The BJP’s early list is mainly for seats lost by the party in the 2018 assembly elections. It will get a head start and more time than its political adversaries for mass contact and campaigning.

The big guns who have been fielded in the legislative election so far, with some exceptions, have been given those assembly segments in their Lok Sabha constituencies where the BJP had lost. Thus, Union Food Processing Minister Narendra Singh Tomar, MP from Morena, is being fielded from Dimani assembly segment of Morena Lok Sabha seat, which the BJP lost by about 18,500 votes. Ganesh Singh, MP from Satna, is being fielded from Satna assembly constituency, which the BJP lost by about 12,500 votes. Faggan Singh Kulaste, MP from Mandla, is contesting from Niwas assembly segment where the BJP’s margin of loss was 28,300 votes. Rakesh Singh, MP from Jabalpur, has been sent to Jabalpur West assembly segment, which the BJP lost by 18,700 votes

Minister of State Prahalad Patel, MP from Damoh, has been asked to contest from  Narsingpur (Narsingpur Lok Sabha constituency), which the BJP had won by 14,900 votes. Udaypratap Singh, MP from Hoshangabad, has been asked to contest from Gadarwara (Narsingpur Lok Sabha constituency), which the BJP lost by 15,400 votes.

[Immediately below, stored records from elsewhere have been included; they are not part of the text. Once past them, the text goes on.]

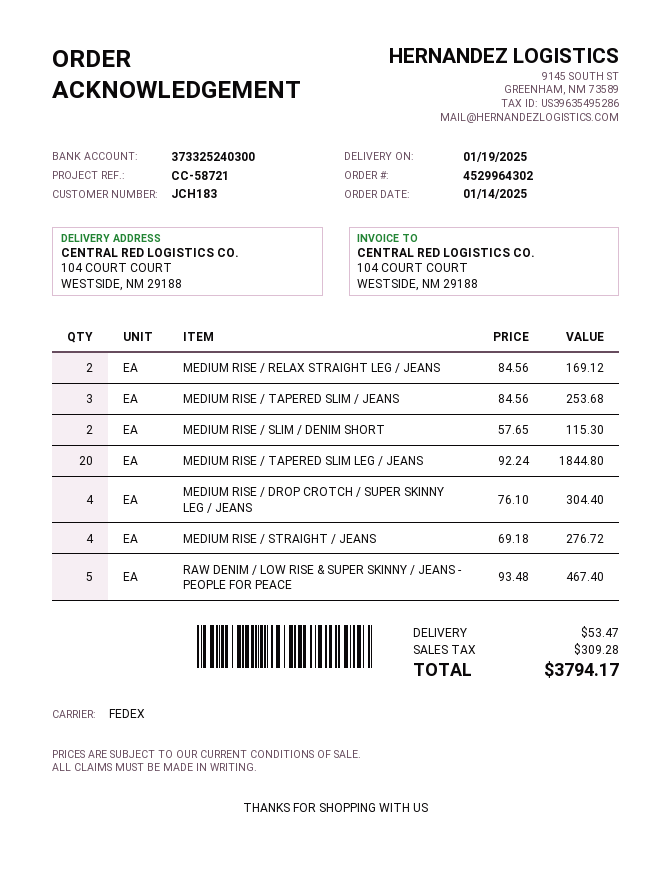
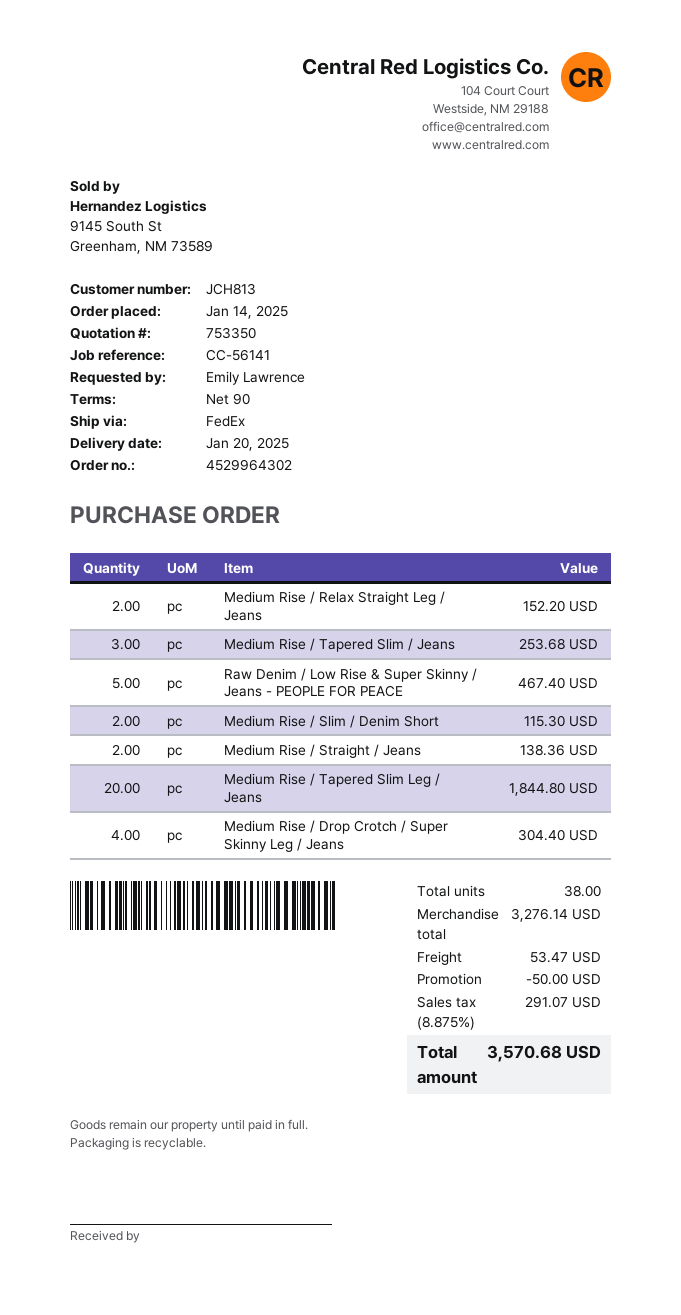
delivery date: 2025-01-19 -> 2025-01-20
customer number: JCH183 -> JCH813
reference: CC-58721 -> CC-56141
MEDIUM RISE / RELAX STRAIGHT LEG / JEANS: 2 for 169.12 -> 2 for 152.20
MEDIUM RISE / STRAIGHT / JEANS: 4 for 276.72 -> 2 for 138.36
discount: none -> 50.00
tax: 309.28 -> 291.07
total: 3794.17 -> 3570.68

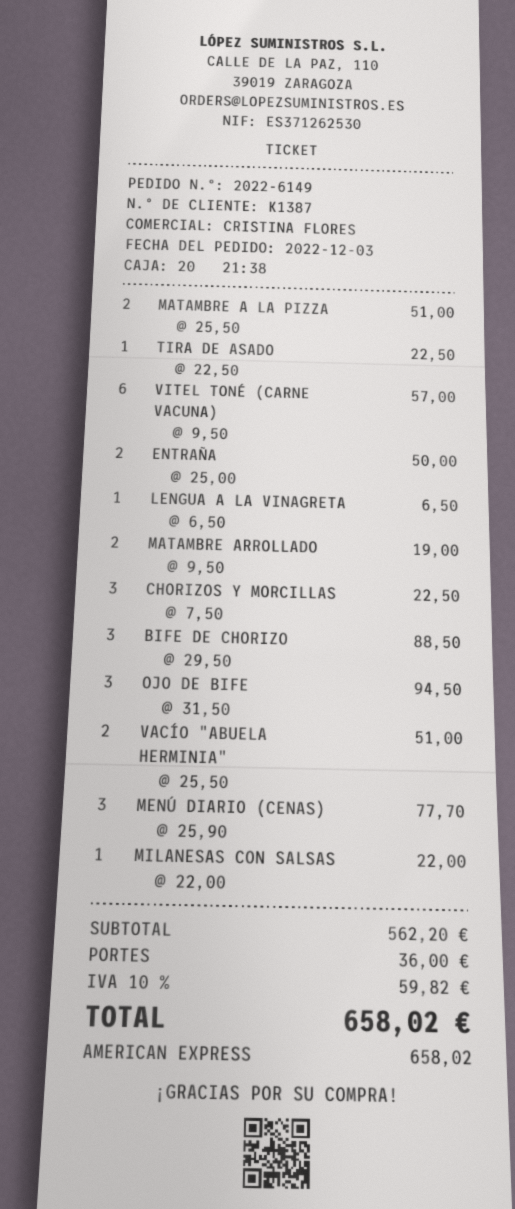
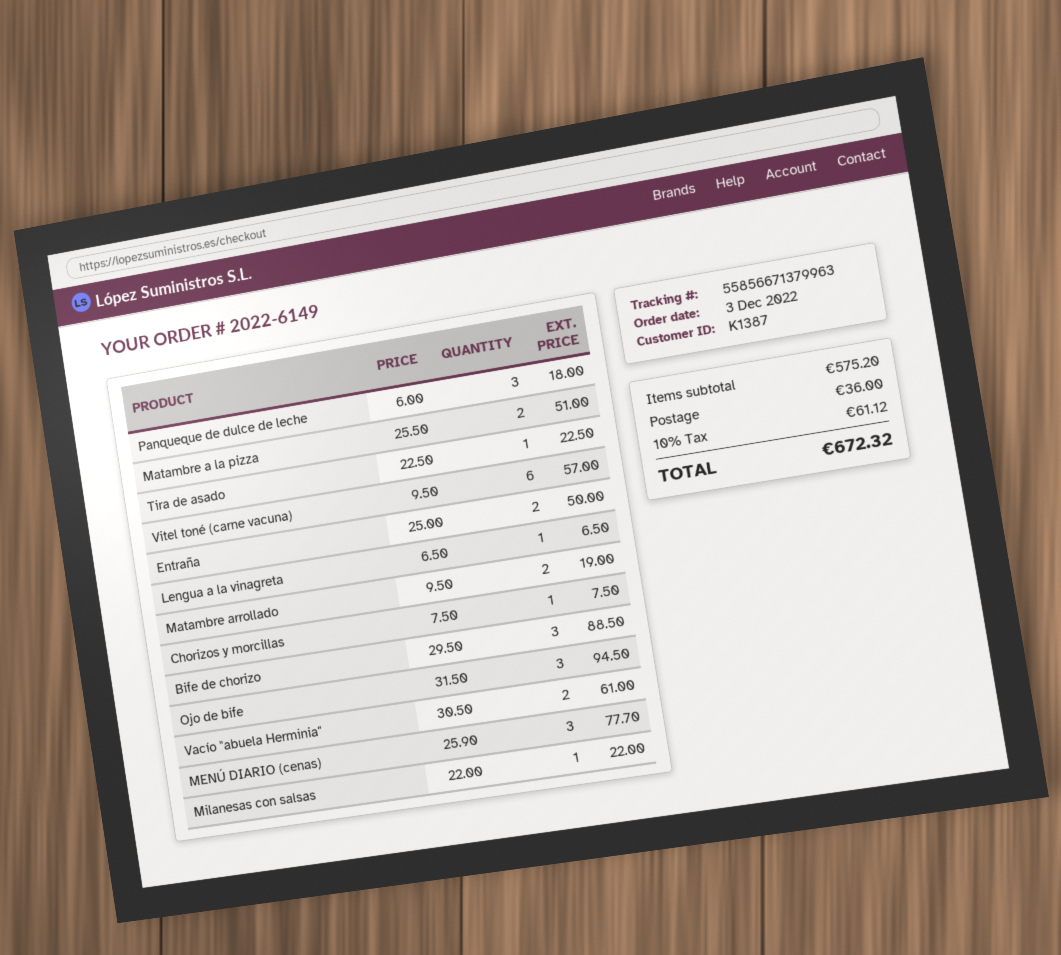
CHORIZOS Y MORCILLAS: 3 x 7.50 = 22.50 -> 1 x 7.50 = 7.50
VACÍO "ABUELA HERMINIA": 2 x 25.50 = 51.00 -> 2 x 30.50 = 61.00
Panqueque de dulce de leche: none -> 3 x 6.00 = 18.00
subtotal: 562.20 -> 575.20
tax: 10% = 59.82 -> 10% = 61.12
total: 658.02 -> 672.32

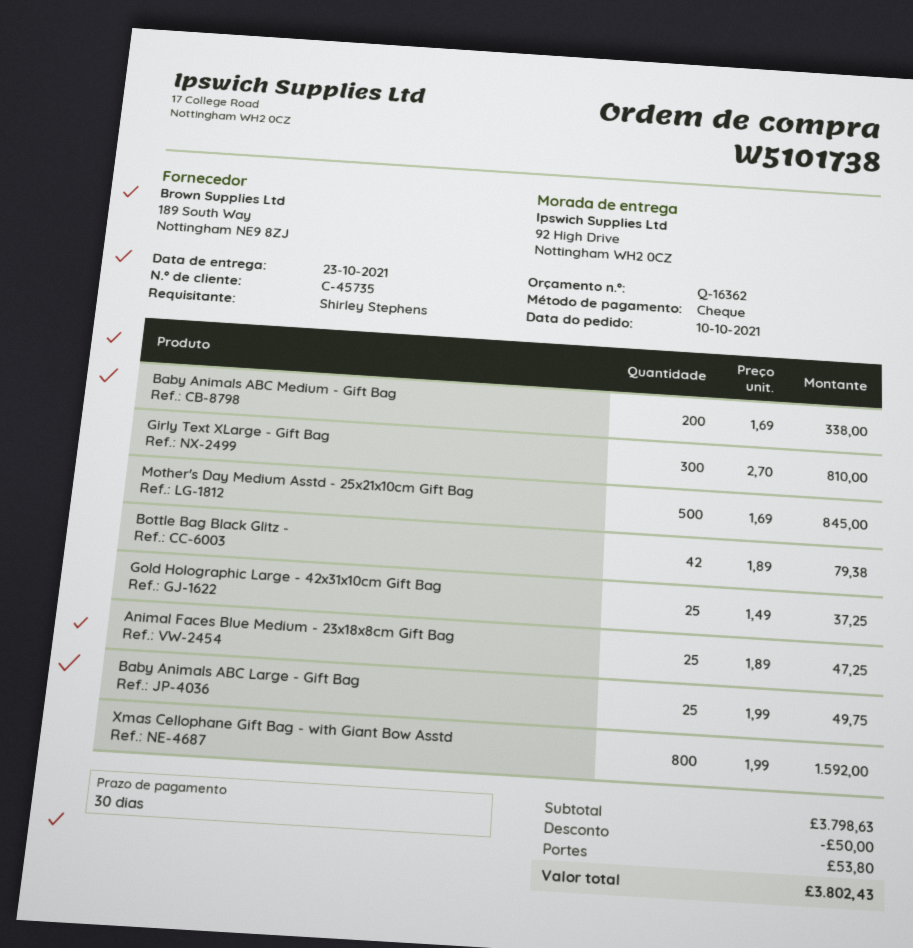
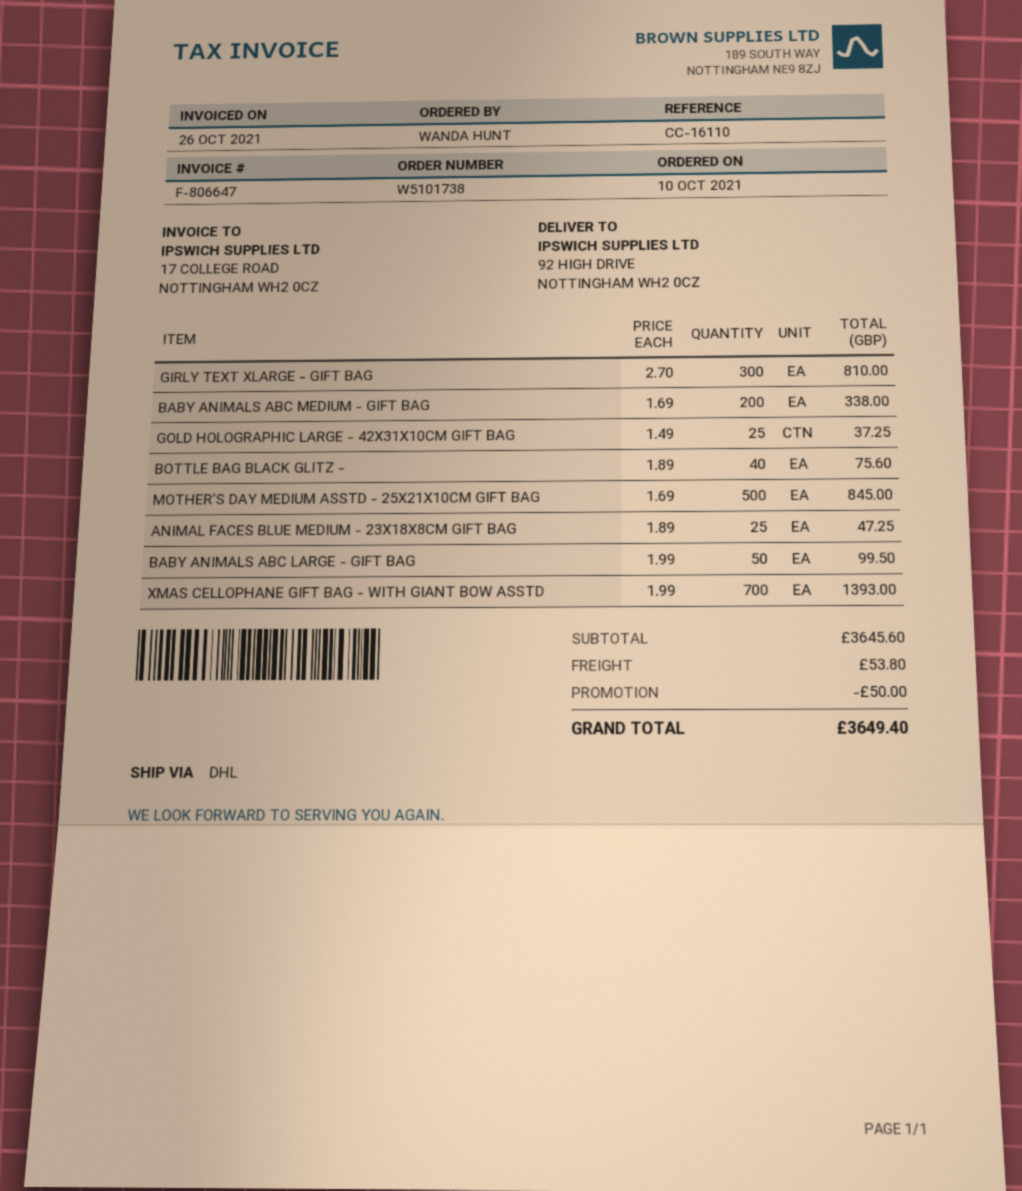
ordered by: Shirley Stephens -> WANDA HUNT
Bottle Bag Black Glitz -: 42 x 1.89 = 79.38 -> 40 x 1.89 = 75.60
Baby Animals ABC Large - Gift Bag: 25 x 1.99 = 49.75 -> 50 x 1.99 = 99.50
Xmas Cellophane Gift Bag - with Giant Bow Asstd: 800 x 1.99 = 1592.00 -> 700 x 1.99 = 1393.00
subtotal: 3798.63 -> 3645.60
total: 3802.43 -> 3649.40

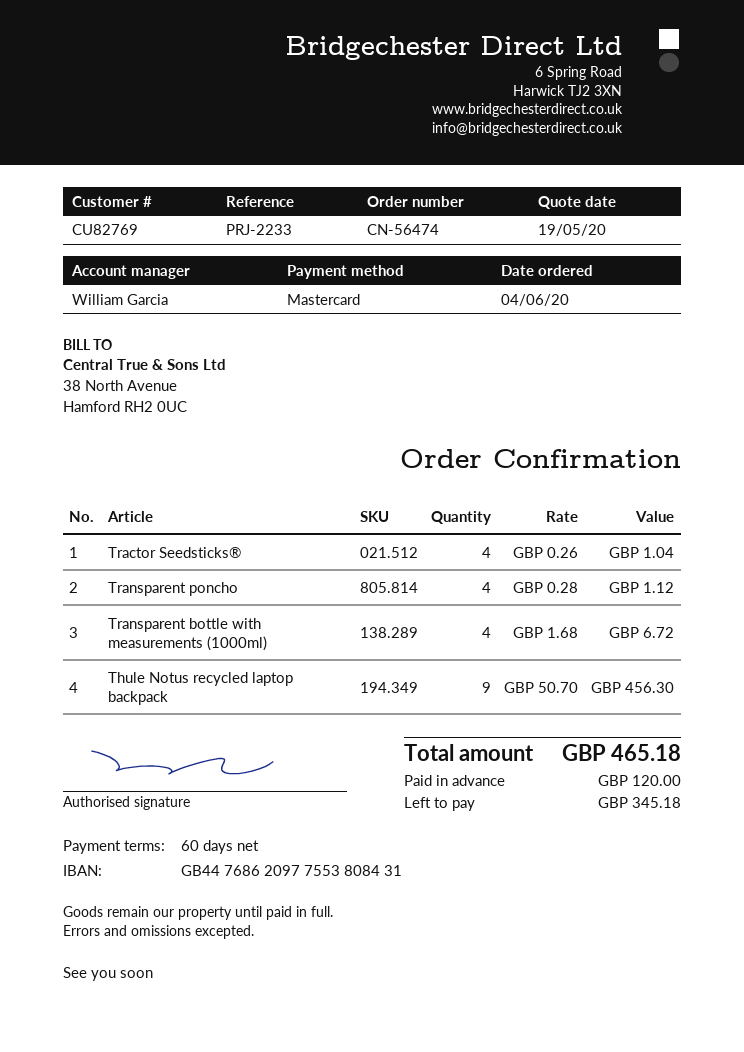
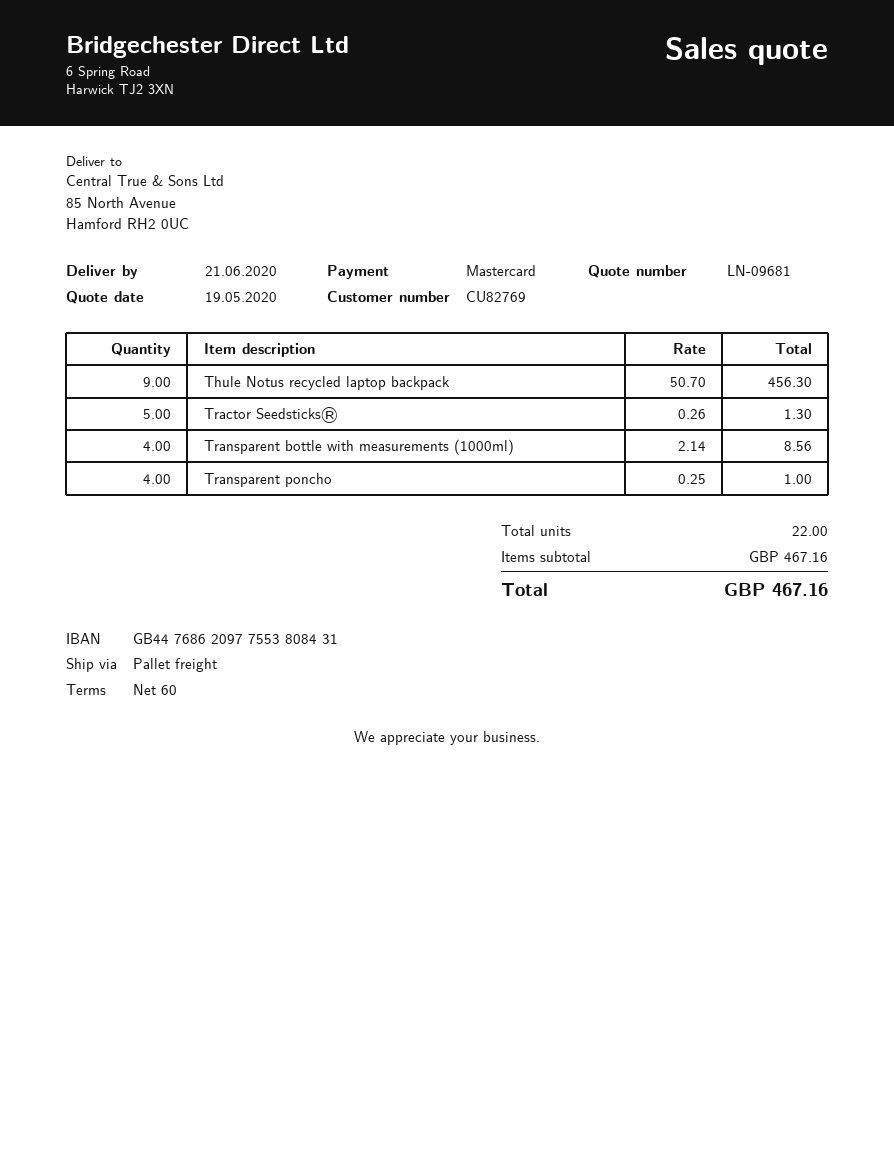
Tractor Seedsticks®: 4 x 0.26 = 1.04 -> 5 x 0.26 = 1.30
Transparent poncho: 4 x 0.28 = 1.12 -> 4 x 0.25 = 1.00
Transparent bottle with measurements (1000ml): 4 x 1.68 = 6.72 -> 4 x 2.14 = 8.56
total: 465.18 -> 467.16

Riti Pathak, MP from Sidhi, has been fielded from Sidhi assembly segment which the BJP had won and  from which the BJP’s Kedar Nath Shukla has had to be dropped because one of his supporters was named in an incident involving urinating on a hapless tribal man. The other bigwig who says he was taken by surprise on being fielded from Indore-1 assembly segment is the national general secretary of the BJP, Kailash Vijayvargiya. This seat was won by the Congress in 2018 by 8,200 votes. Vijayvargiya is a veteran leader from Indore who has been its mayor and a six-time MLA. His son Aakash Vijayvargiya is the MLA from Indore-3. 

Such careful planning and selection of candidates is not a sign of nervousness, but preparation to come on top. 

Fielding MPs and a national general secretary for the assembly elections will lift the party’s campaign. They will bring their own material resources and political capital to the campaign in addition to the party’s resources. Their political future is at stake. Their campaigning would be expected to have a positive fallout in the adjoining assembly segments as well.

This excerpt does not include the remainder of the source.